Recorded data:
==========

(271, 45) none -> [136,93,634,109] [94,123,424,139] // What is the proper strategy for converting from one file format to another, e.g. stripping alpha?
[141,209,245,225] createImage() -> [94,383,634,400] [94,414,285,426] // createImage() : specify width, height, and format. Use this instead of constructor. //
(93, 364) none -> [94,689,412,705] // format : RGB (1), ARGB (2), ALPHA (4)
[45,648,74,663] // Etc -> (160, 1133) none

==========

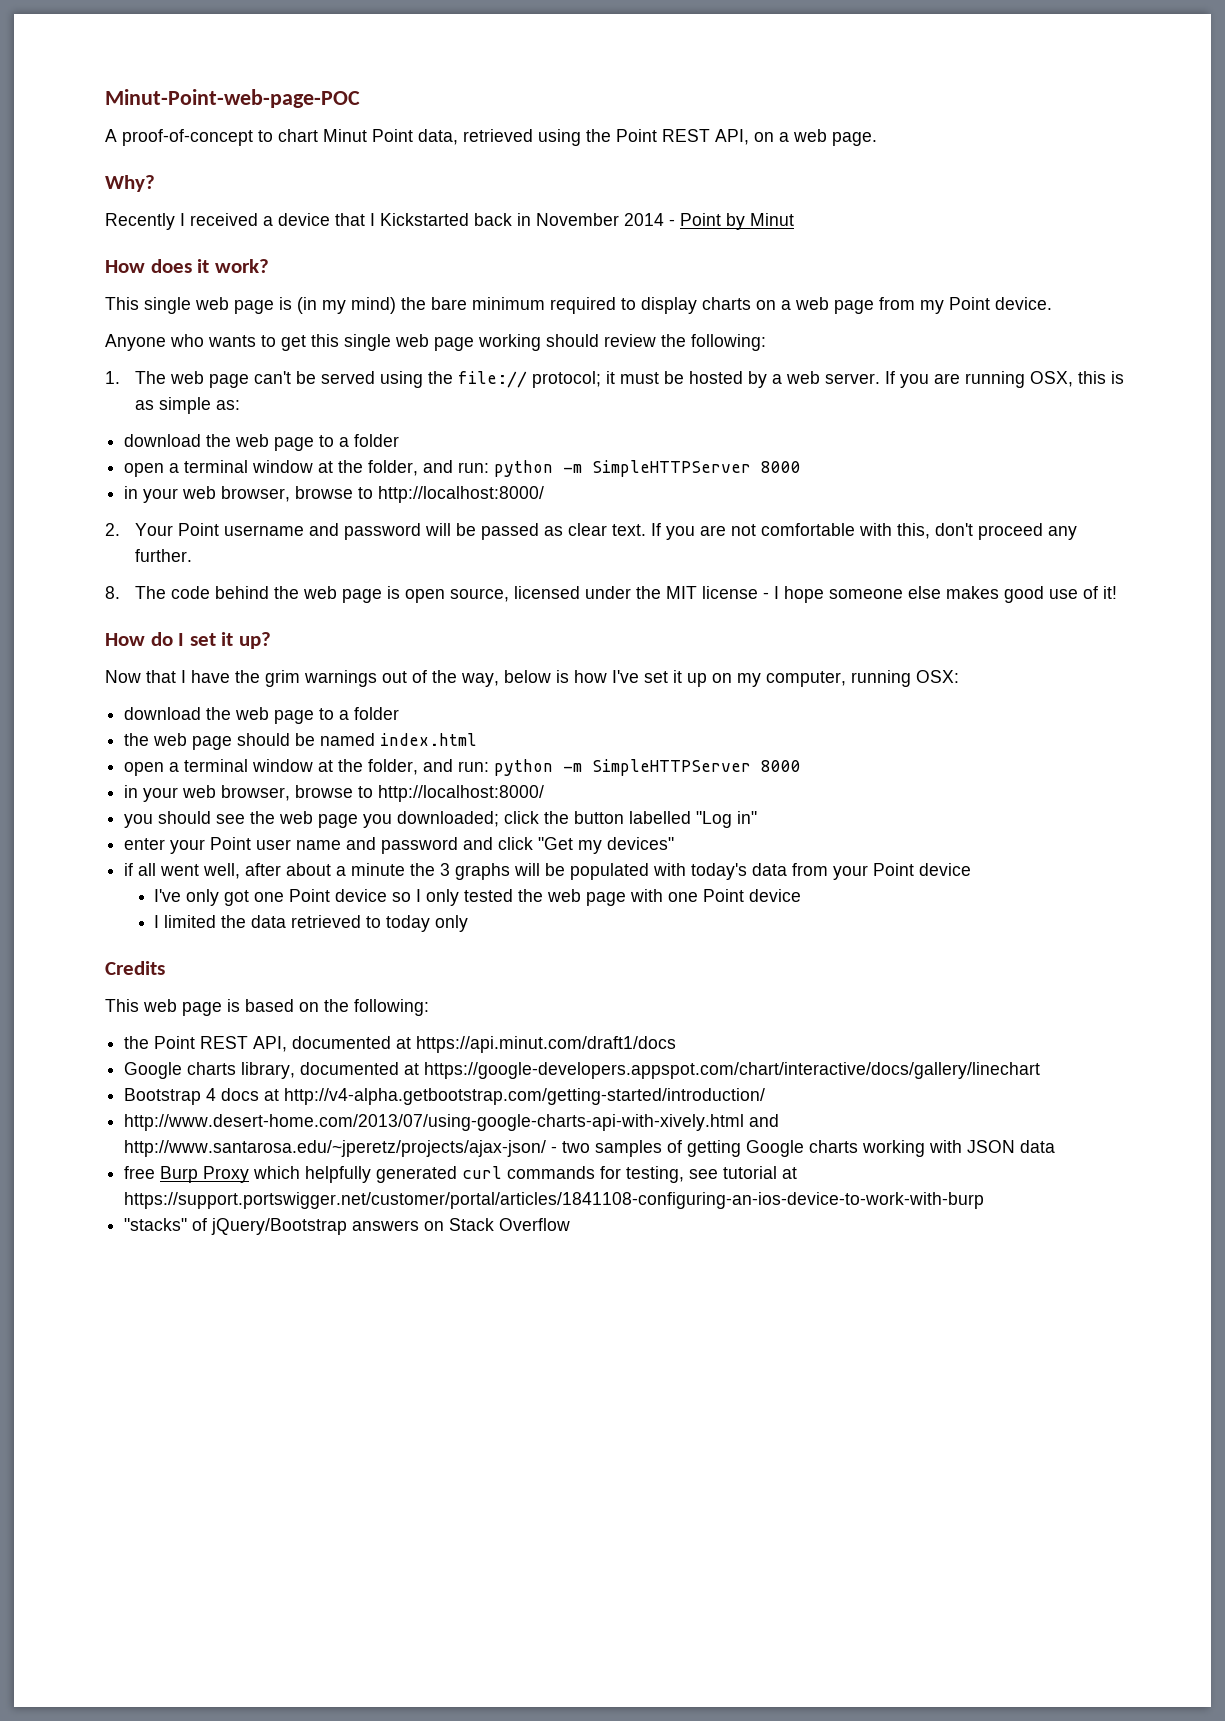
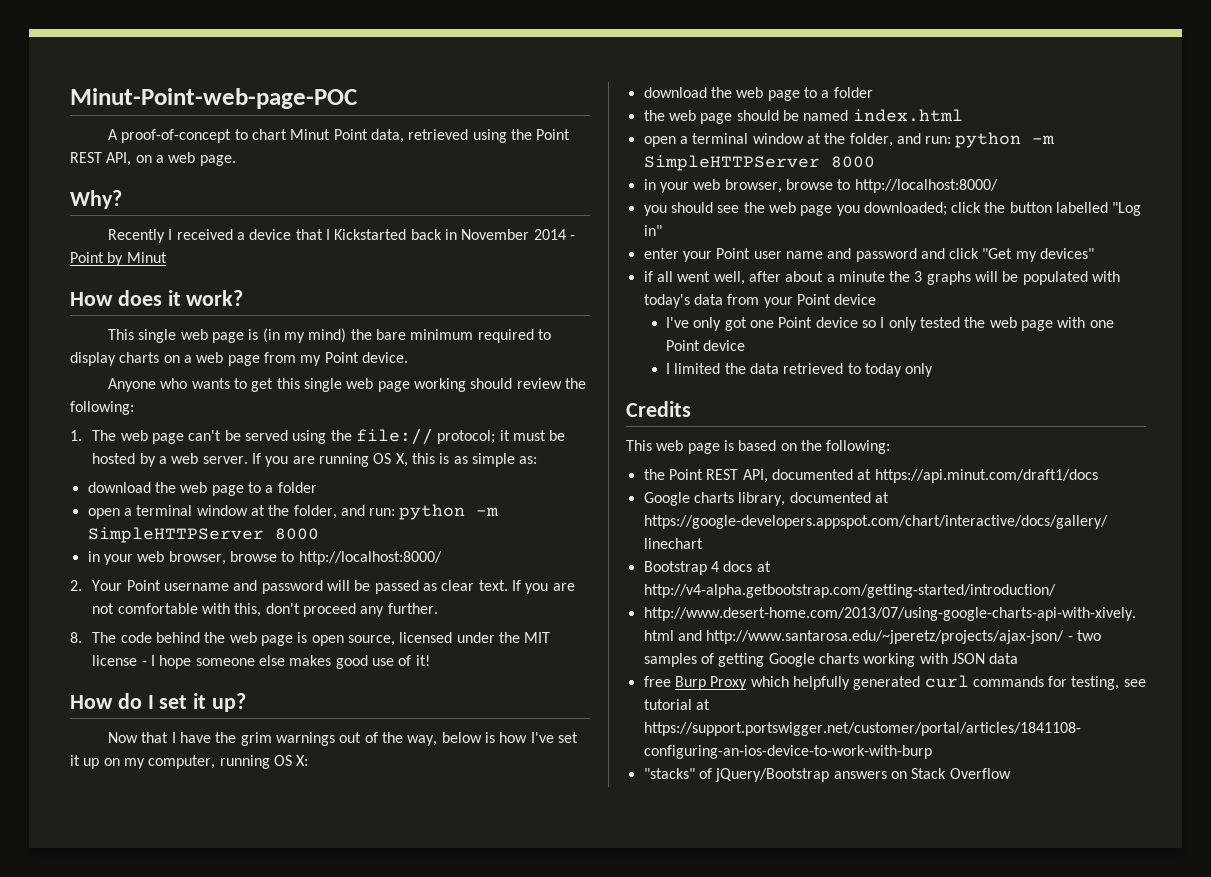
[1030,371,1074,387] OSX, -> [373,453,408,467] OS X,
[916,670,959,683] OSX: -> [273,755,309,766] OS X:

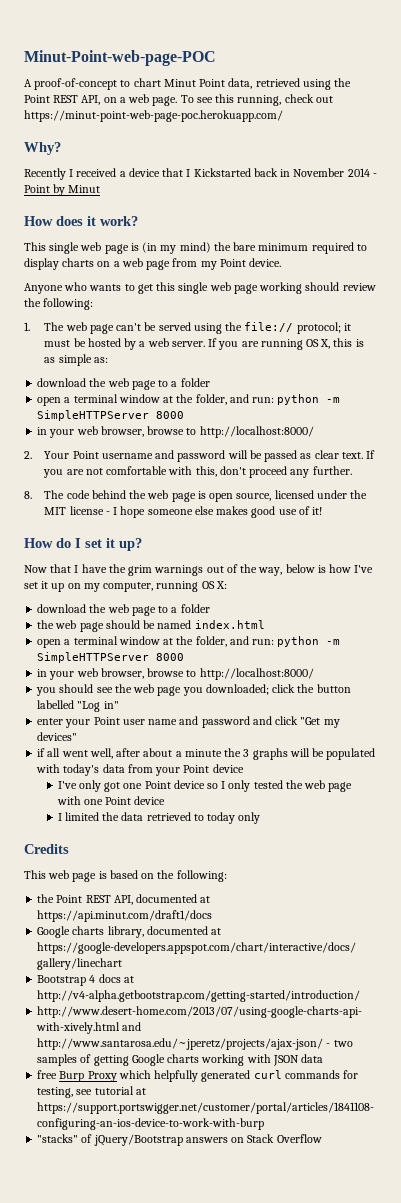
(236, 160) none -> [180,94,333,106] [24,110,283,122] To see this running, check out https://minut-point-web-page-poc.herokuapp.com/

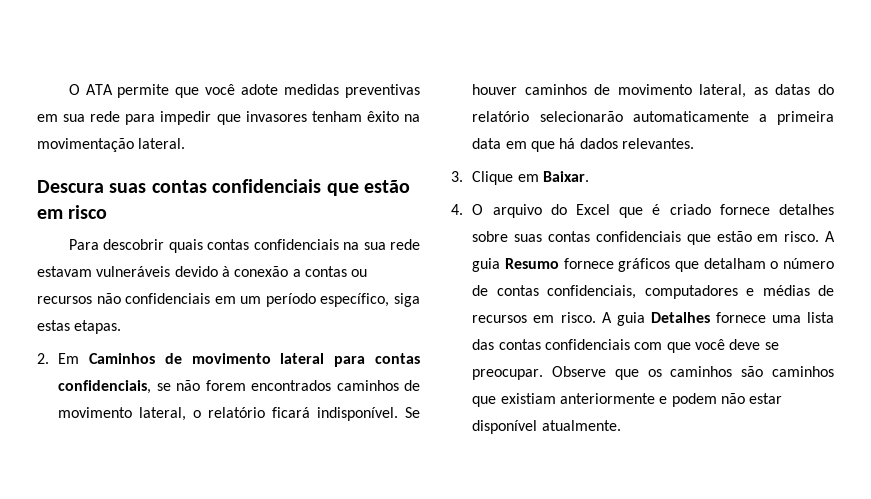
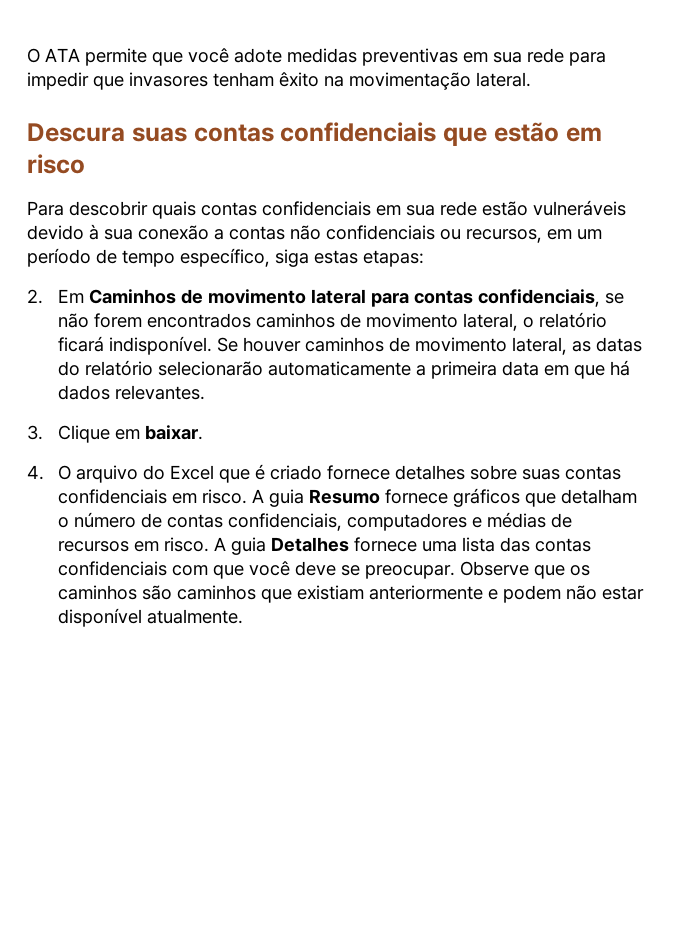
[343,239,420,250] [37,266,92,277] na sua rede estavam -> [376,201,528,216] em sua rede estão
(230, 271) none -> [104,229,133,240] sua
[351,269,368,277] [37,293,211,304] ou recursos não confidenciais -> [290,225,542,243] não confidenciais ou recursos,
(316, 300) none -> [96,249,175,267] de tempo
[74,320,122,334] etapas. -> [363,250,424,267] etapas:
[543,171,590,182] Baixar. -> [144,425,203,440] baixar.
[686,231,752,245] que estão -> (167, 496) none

==========

Exercise prompt: Look above for the line with "(93, 364) none" and the line with "[45,648,74,663] // Etc -> (160, 1133) none". Write out those two lines and all the lines between them, exactly, and no others.

Worked solution:
(93, 364) none -> [94,689,412,705] // format : RGB (1), ARGB (2), ALPHA (4)
[45,648,74,663] // Etc -> (160, 1133) none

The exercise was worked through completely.